なぜ、八王子かと言えば、養蚕が盛んで織物もたくさん作るし、その一環で着物を仕立てることも多いので、需要があるのです。
また、養蚕では紙に卵を産み付ける「蚕卵紙」の原料になる和紙が必要になります。
そう言った養蚕にまつわる紙漉が盛んだったのです。
そして1番ビックリした記述がありました。
陸軍登戸研究所をご存じでしょうか?
川崎市多摩区登戸にあった、研究所で731部隊関連の施設でもあります。
以前読んだ武内孝夫さんの「こんにゃくの中の日本史」という新書で、登戸研究所ではこんにゃく粉と和紙で風船を作って爆弾を飛ばす研究をしていた、と知りました。
この本によると、その風船に使う和紙を調達するため、登戸周辺で紙漉の機械類を調査したそうです。
結局は、登戸周辺では、需要に応じるだけの機材か揃わなかったそうですが、軍需とは様々な物資に至るものだと感じました。
また、登戸周辺で使われた道具は、埼玉県の小川町辺りから仕入れたものとも書かれています。

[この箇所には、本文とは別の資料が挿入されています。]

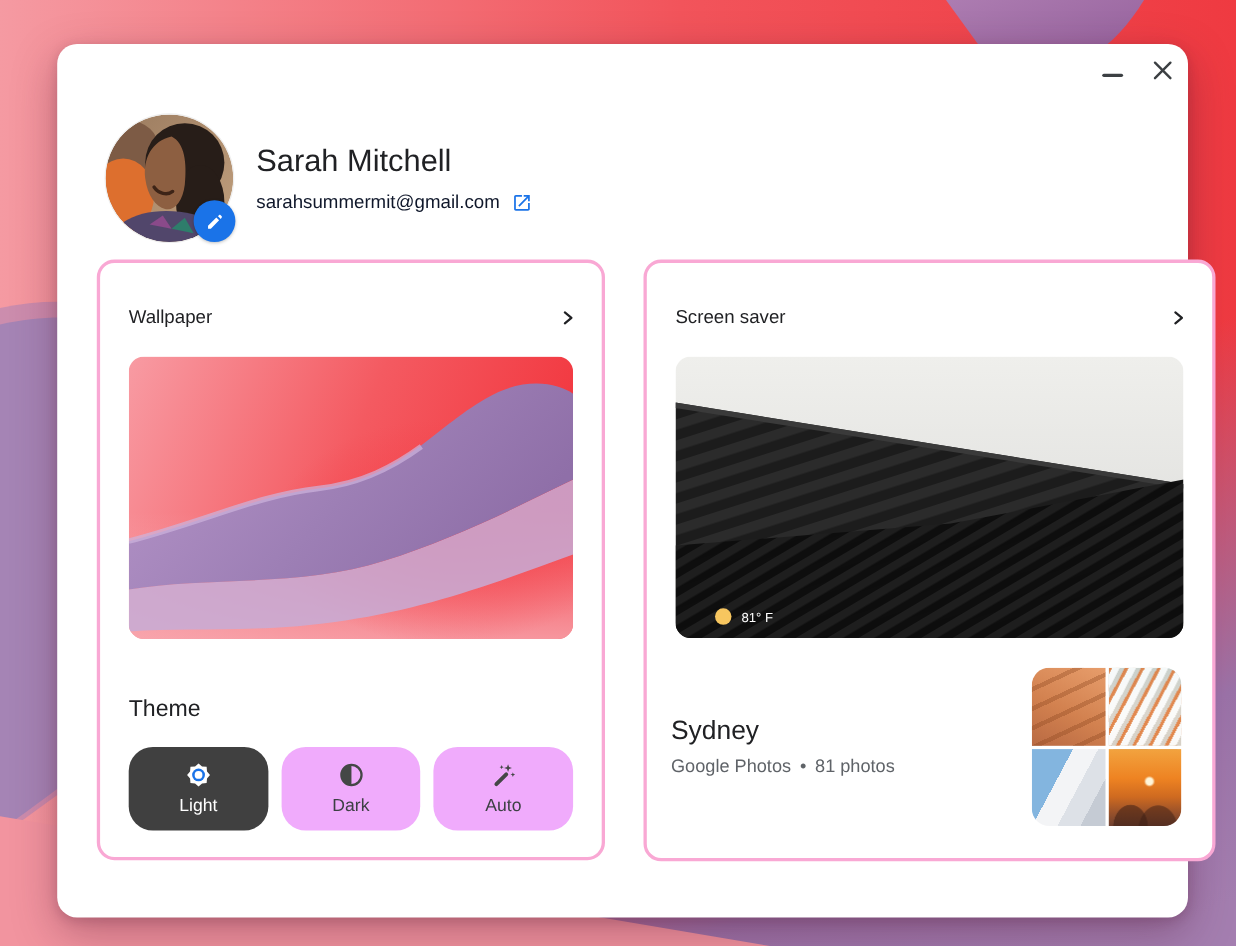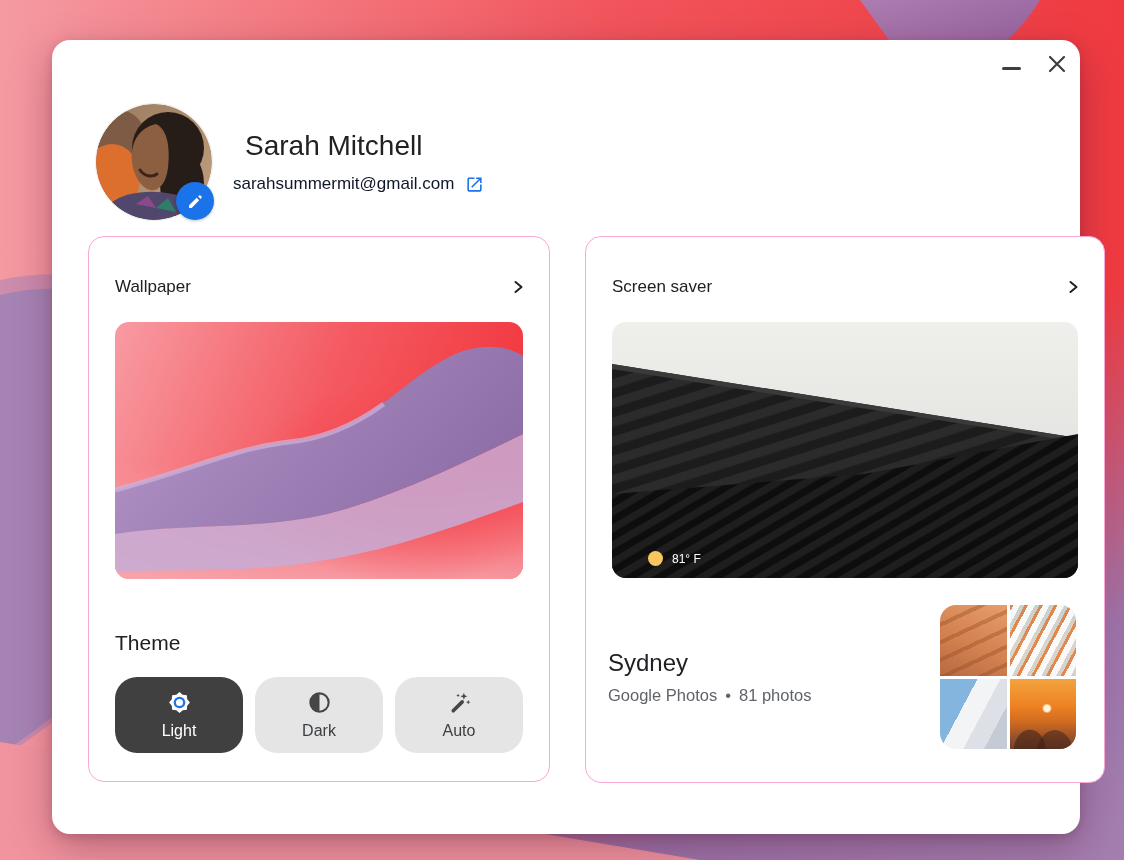--- a/index.html
+++ b/index.html
@@ -23,7 +23,7 @@
   .edit-badge{position:absolute;left:80px;top:78px;width:38px;height:38px;border-radius:50%;
     background:#1a73e8;border:none;cursor:pointer;display:flex;align-items:center;justify-content:center;
     box-shadow:0 1px 3px rgba(0,0,0,.25);padding:0;}
-  .profile-name{position:absolute;left:181px;top:88px;font-size:28px;line-height:36px;font-weight:500;color:#202124;margin-left:12px;}
+  .profile-name{position:absolute;left:181px;top:88px;font-size:28px;line-height:36px;font-weight:500;color:#202124;}
   .email-row{position:absolute;left:181px;top:134px;display:flex;align-items:center;gap:11px;cursor:pointer;text-decoration:none;}
   .email-text{font-size:17px;color:#0f172a;}
 

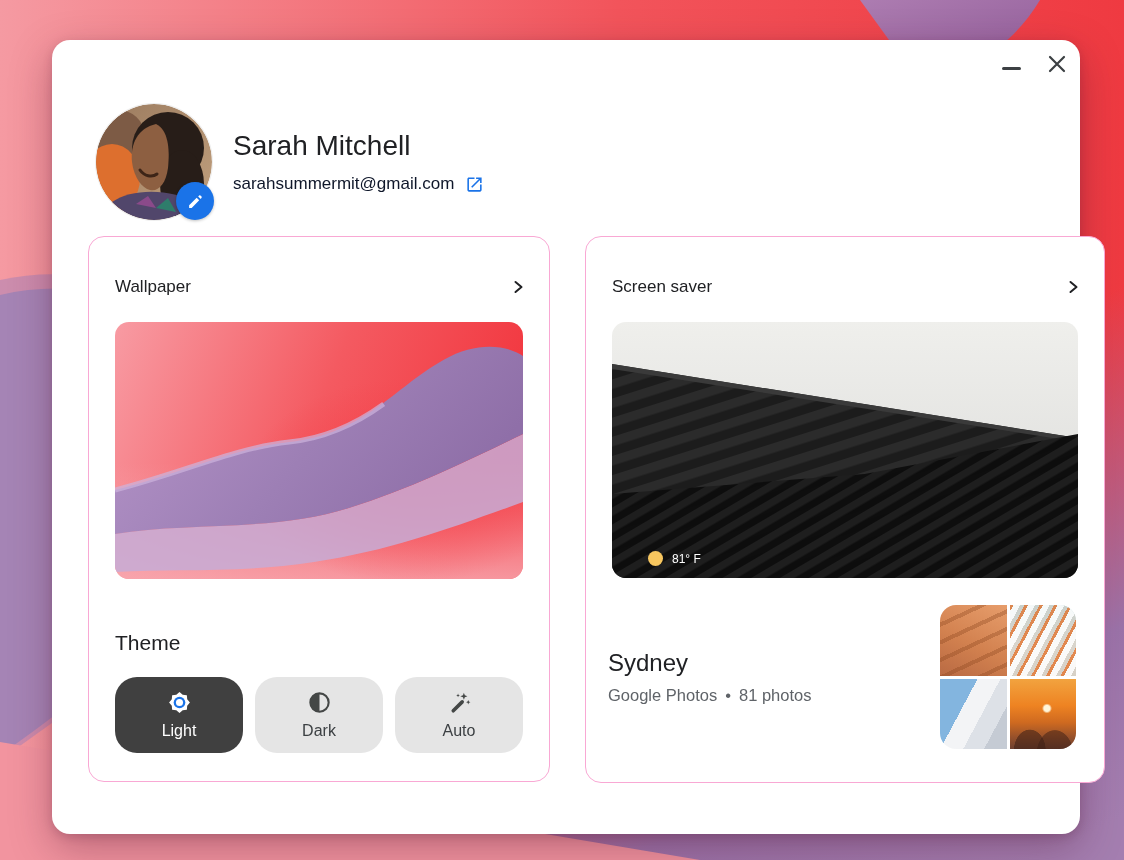--- a/index.html
+++ b/index.html
@@ -28,7 +28,7 @@
   .email-text{font-size:17px;color:#0f172a;}
 
   
-  .card{position:absolute;background:#fff;border:1px solid #f9a8d4;border-radius:16px;}
+  .card{position:absolute;background:#fff;border:3px solid #f9a8d4;border-radius:16px;}
   .card-wallpaper{left:36px;top:196px;width:462px;height:546px;}
   .card-screensaver{left:533px;top:196px;width:520px;height:547px;}
   .card-header{position:absolute;top:38px;left:26px;right:24px;height:24px;display:flex;align-items:center;

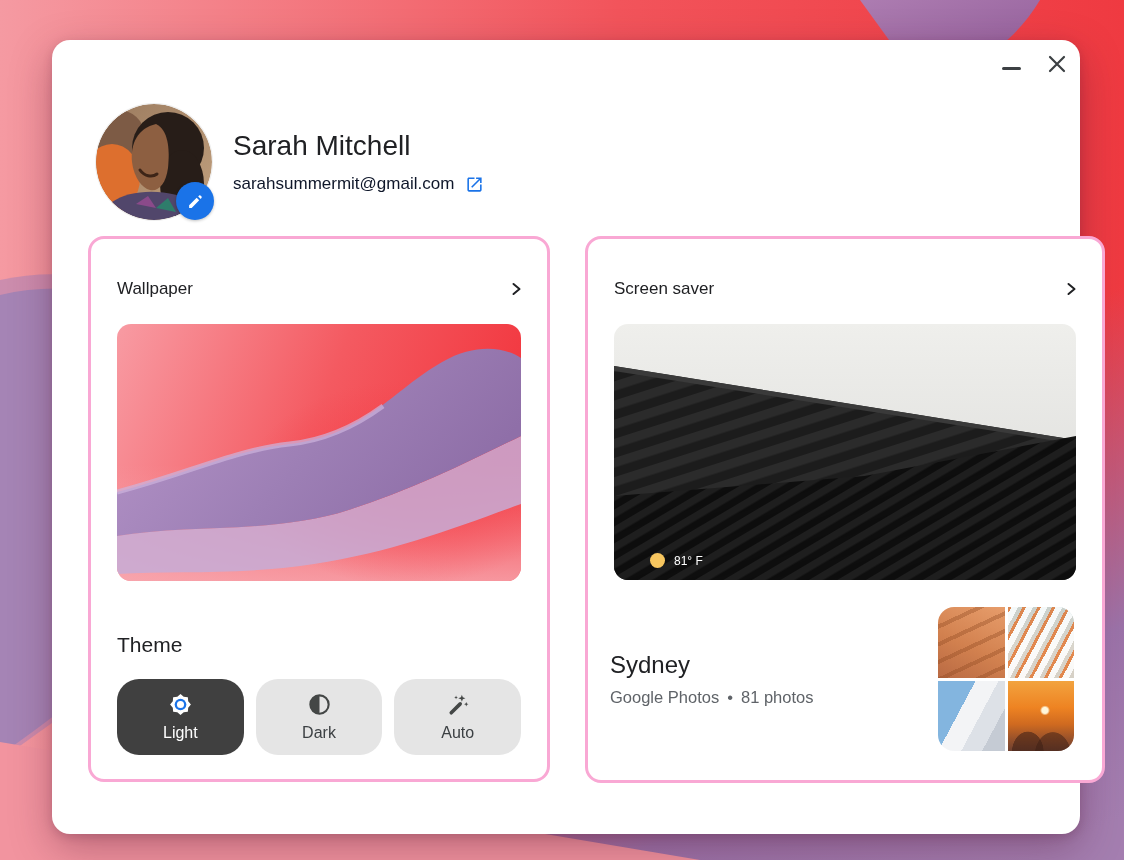--- a/index.html
+++ b/index.html
@@ -42,7 +42,7 @@
   
   .theme-label{position:absolute;left:26px;top:394px;font-size:21px;color:#202124;}
   .theme-row{position:absolute;left:26px;right:26px;top:440px;display:flex;gap:12px;}
-  .theme-btn{flex:1;height:76px;border:none;border-radius:22px;background:#e5e5e5;cursor:pointer;
+  .theme-btn{flex:1;height:76px;border:none;border-radius:22px;background:#f0abfc;cursor:pointer;
     display:flex;flex-direction:column;align-items:center;justify-content:center;gap:7px;
     font-size:16px;color:#3c4043;padding:0;}
   .theme-btn.selected{background:#404040;color:#ffffff;}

小川町の紙漉道具…あれ?ユネスコ無形文化遺産の細川紙の産地ですね。
同じ道具で作っていたのか、と驚くばかりです。
この本は、1,000部限定で製本されたので市販はされていません。
個人的には手元に置いて熟読したいのですが、図書館で借りるしかありません。
川崎市内の図書館なら18冊ありますし、国立国会図書館にも収蔵されています。